**Problem statement**
The required output is the lines below from the line containing "subtotal: 1168.72 -> 1904.92" to the line containing "total: 1208.34 -> 2009.69", inclusive, retyped exactly. No other lines belong in it.

**Supplied information**
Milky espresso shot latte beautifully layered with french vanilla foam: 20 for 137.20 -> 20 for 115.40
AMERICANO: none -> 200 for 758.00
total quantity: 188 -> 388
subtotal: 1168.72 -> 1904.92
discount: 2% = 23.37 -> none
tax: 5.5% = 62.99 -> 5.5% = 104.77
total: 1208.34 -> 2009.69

* * *

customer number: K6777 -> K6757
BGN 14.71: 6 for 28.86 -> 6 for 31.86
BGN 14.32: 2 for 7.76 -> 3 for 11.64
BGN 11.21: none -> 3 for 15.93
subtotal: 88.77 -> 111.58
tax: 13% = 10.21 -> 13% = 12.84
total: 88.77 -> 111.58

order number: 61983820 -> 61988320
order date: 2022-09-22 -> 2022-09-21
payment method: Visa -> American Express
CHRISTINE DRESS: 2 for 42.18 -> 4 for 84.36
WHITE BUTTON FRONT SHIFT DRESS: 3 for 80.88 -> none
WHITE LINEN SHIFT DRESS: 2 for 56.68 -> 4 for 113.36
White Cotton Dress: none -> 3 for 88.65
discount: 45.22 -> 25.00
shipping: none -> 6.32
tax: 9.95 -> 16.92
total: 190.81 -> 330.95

---

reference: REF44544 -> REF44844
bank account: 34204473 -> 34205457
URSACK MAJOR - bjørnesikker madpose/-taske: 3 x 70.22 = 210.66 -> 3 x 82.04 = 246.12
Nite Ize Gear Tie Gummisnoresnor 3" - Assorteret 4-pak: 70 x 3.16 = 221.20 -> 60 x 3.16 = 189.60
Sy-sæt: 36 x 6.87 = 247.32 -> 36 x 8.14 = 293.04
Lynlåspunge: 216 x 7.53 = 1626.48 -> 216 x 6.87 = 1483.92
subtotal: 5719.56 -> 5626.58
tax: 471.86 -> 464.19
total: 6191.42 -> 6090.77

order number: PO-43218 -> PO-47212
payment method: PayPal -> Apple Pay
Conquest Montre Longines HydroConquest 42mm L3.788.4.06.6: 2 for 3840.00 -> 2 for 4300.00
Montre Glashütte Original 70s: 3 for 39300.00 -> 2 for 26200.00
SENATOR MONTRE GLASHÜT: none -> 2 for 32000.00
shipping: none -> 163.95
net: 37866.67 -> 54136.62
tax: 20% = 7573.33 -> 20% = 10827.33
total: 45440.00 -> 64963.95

**Exercise solution**
subtotal: 1168.72 -> 1904.92
discount: 2% = 23.37 -> none
tax: 5.5% = 62.99 -> 5.5% = 104.77
total: 1208.34 -> 2009.69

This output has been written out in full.